Since I have done the groundwork to identify most of the IP addresses that TFL seems to be linked to, I figured it would be useful to some of you to post up a list of them.  If you know how to use your firewall, you can simply enter each of these IPs into the "Blocked Zone" area.  Once you do this, your data won't be taken again when you visit this website.   Obviously this only prevents data scraping when you visit TFL.  Ideally you also need to do the same for all your favourite sites.  I can't do that for you, but I can give you the list for TFL.  So here it is:

IP Addresses collecting data on TFL

(note that Google and Amazon IPs are often involved in data collection activities even if you haven't visited their sites.  It is big business ! Blocking these IPs will not affect your use of the actual Google or Amazon websites - but if it did you could easily unblock the IP anyway).

Block the following IPs

199.96.57.6 -  Twitter
174.129.250.140 - Amazon
77.242.204.10  - InterNAP Network Services U.K. Limited
208.78.169.230 - Federated Media Publishing
74.117.199.102 - ADIFY CORPORATION
198.47.127.15  - Pubmatic Amsterdam, NL
66.117.28.68  - WebSideStory Search and Content Solutions
185.29.134.233 - RIPE Network Coordination Center
66.12.68.41 - Genuity DSL
54.75.234.41  - Merck and Co.
31.13.90.2  - Facebook Ireland Ltd
64.233.166.84 -  Google
68.232.35.139  - EdgeCast Networks
172.228.91.168 - America Online
87.248.212.154 - LIMELIGHT NETWORKS
104.66.78.88  - Unknown
151.249.94.55 - CDNetworks Inc.
204.236.238.224 - Amazon.com
54.194.194.206 - Merck and Co.
23.251.142.20  - Google Inc user content
64.34.226.93  - IP Tones (Peer 1 Network)
204.2.197.201 - Media6Degrees Inc
64.12.68.41  - America Online
185.29.133.223  - RIPE Network Coordination Center
205.234.175.175  - CacheNetworks
95.140.226.151  - LIMELIGHT NETWORKS
151.249.94.37  - CDNetworks Inc
74.125.133.95  - Google
173.194.126.184 - Google
31.13.90.17  - Facebook Ireland Ltd

104.28.8.97 Unknown
174.35.0.0 - 174.35.0.255  - CDNETWORKS (ALLTEL Corporation)

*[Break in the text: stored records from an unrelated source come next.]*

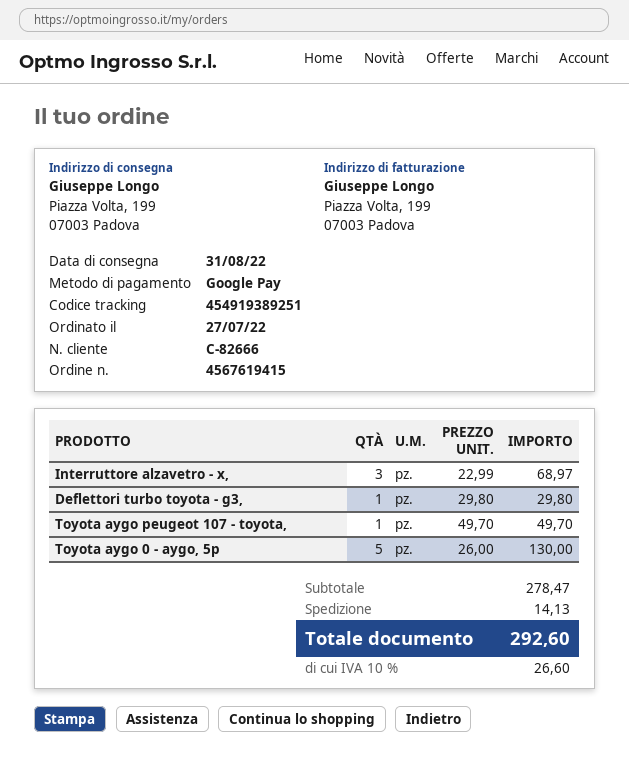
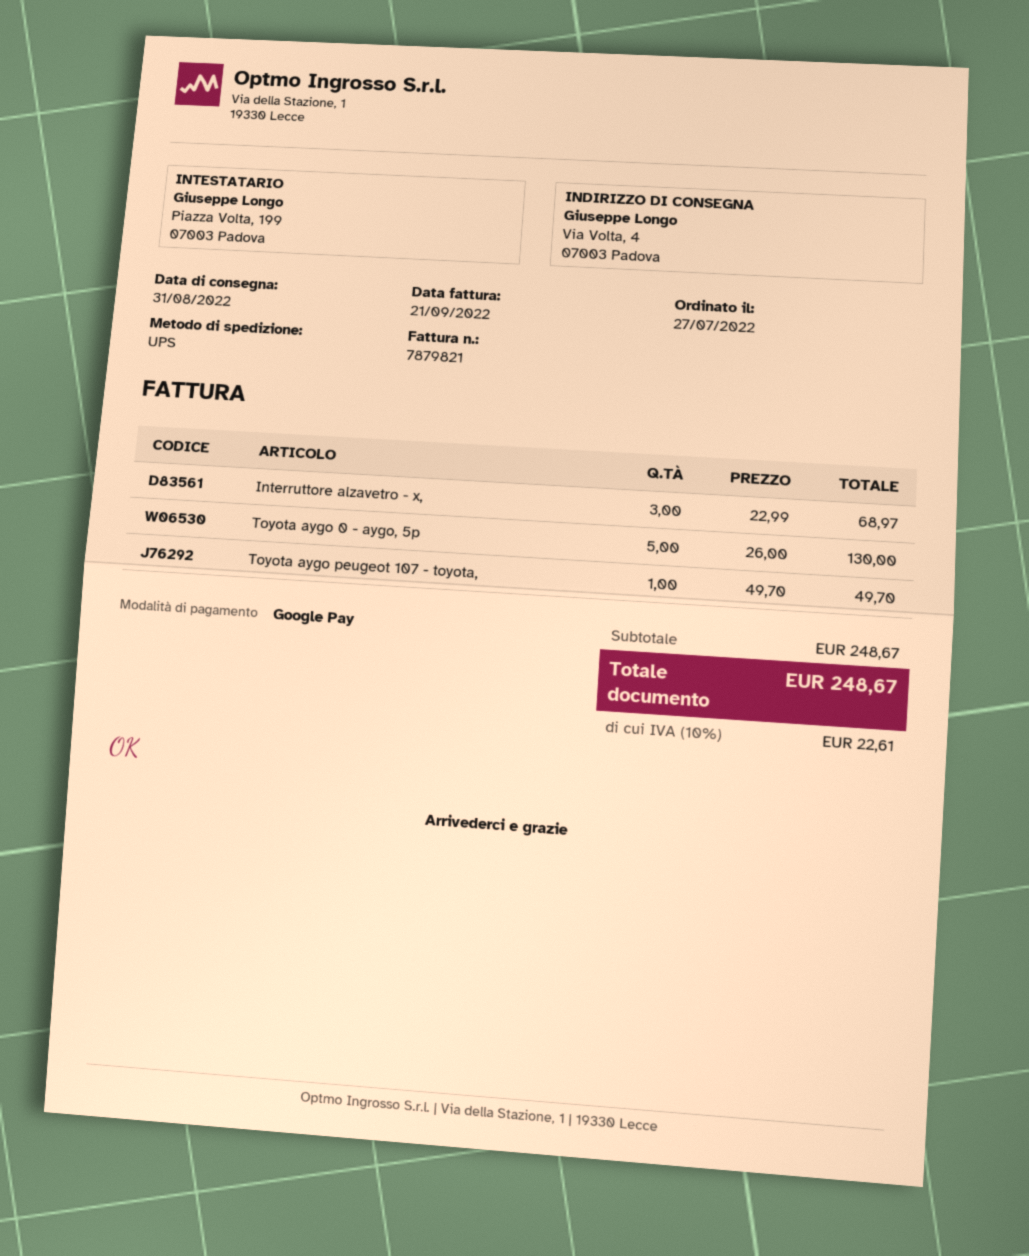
ship to: Piazza Volta, 199, 07003 Padova -> Via Volta, 4, 07003 Padova
Deflettori turbo toyota - g3,: 1 x 29.80 = 29.80 -> none
subtotal: 278.47 -> 248.67
shipping: 14.13 -> none
tax: 10% = 26.60 -> 10% = 22.61
total: 292.60 -> 248.67

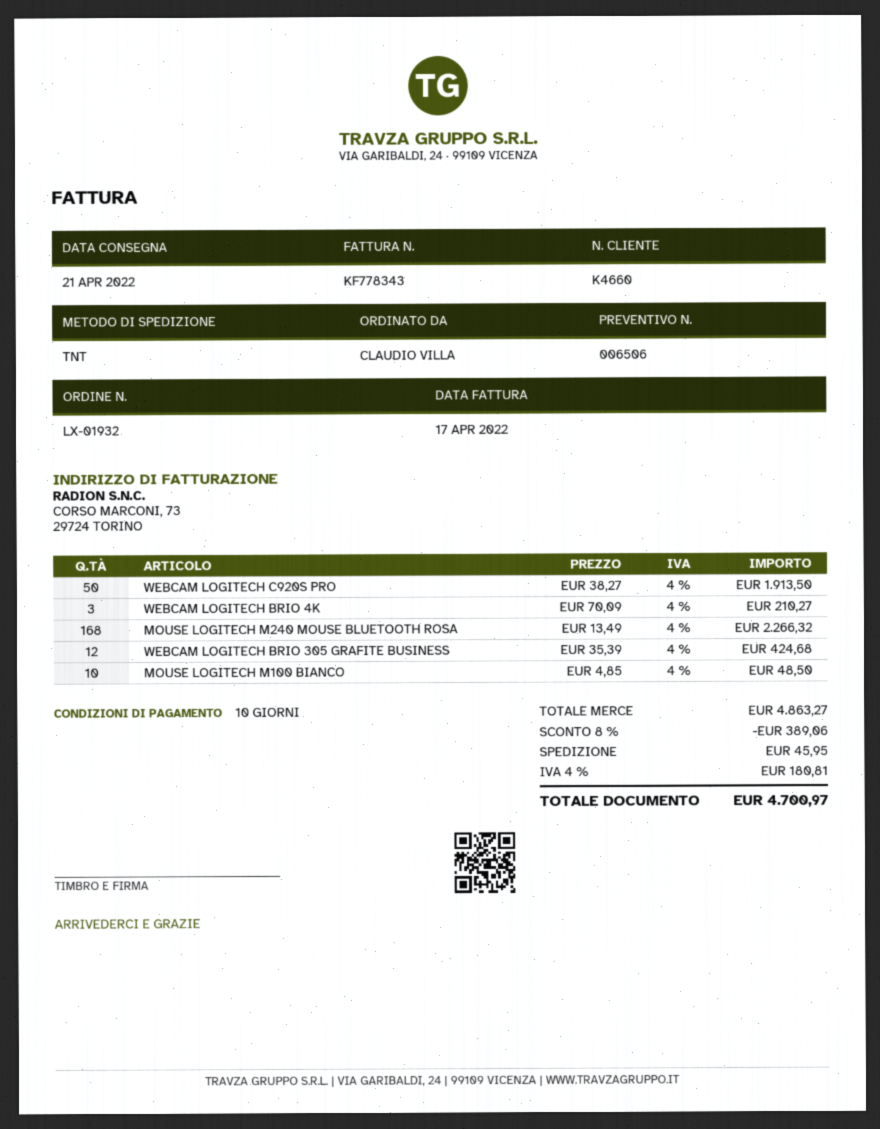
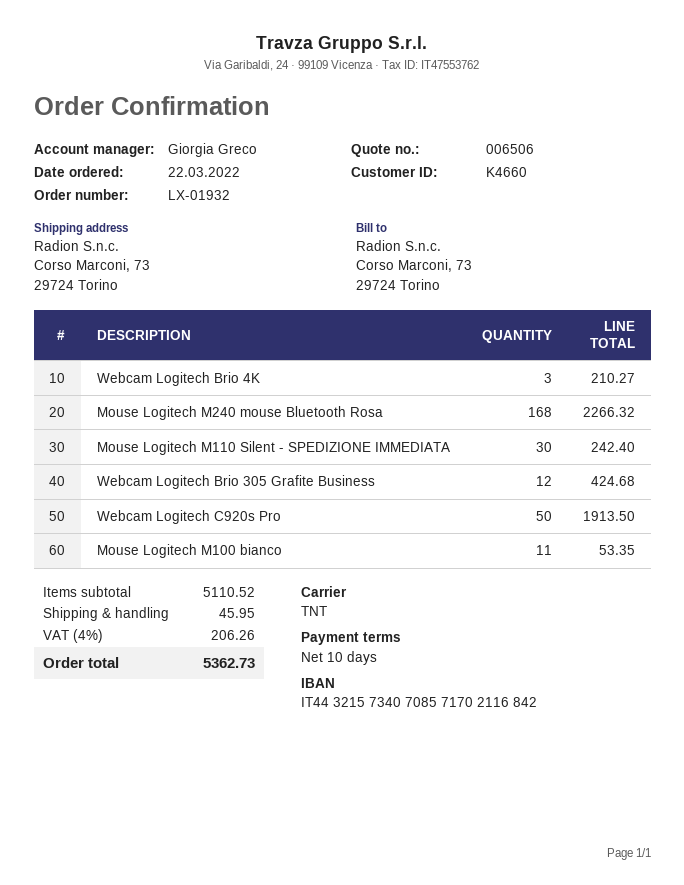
MOUSE LOGITECH M100 BIANCO: 10 for 48.50 -> 11 for 53.35
Mouse Logitech M110 Silent - SPEDIZIONE IMMEDIATA: none -> 30 for 242.40
subtotal: 4863.27 -> 5110.52
discount: 8% = 389.06 -> none
tax: 4% = 180.81 -> 4% = 206.26
total: 4700.97 -> 5362.73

The IP for the TFL site itself appears to be 198.199.69.68.  Obviously DO NOT block this IP.

Cheers

EP

Floydm's picture
Floydm

I disagree with your characterization on a number of levels, El Panadero, most notable in that I see no evidence that any of these sites are keeping connections open or taking random data.  As far as I can tell, most (all?) serve up an ad or register a page visit, some for analytics and, yes, others for marketing purposes. I have disclosed what I know about this on the about page.  

If you are using Chrome, you can use the inspector to watch all the http requests coming and going (right click, Inspect Element, click Network, refresh the page).  You can also see the content of the javascript code that executes on your machine, some of which is human-readable, some minified for performance reasons but which also makes it difficult to follow. Firefox and Safari have similar tools available too. I don't know about IE because I don't use it. If connections were being kept open or reestablished, you would see evidence of that in the inspector. I know this because building web applications that do do that is what I do, professionally.

Try the inspector on TFL, but try it on other sites too. Any site that has a Twitter button or Facebook like widget with a counter on it is making similar connections.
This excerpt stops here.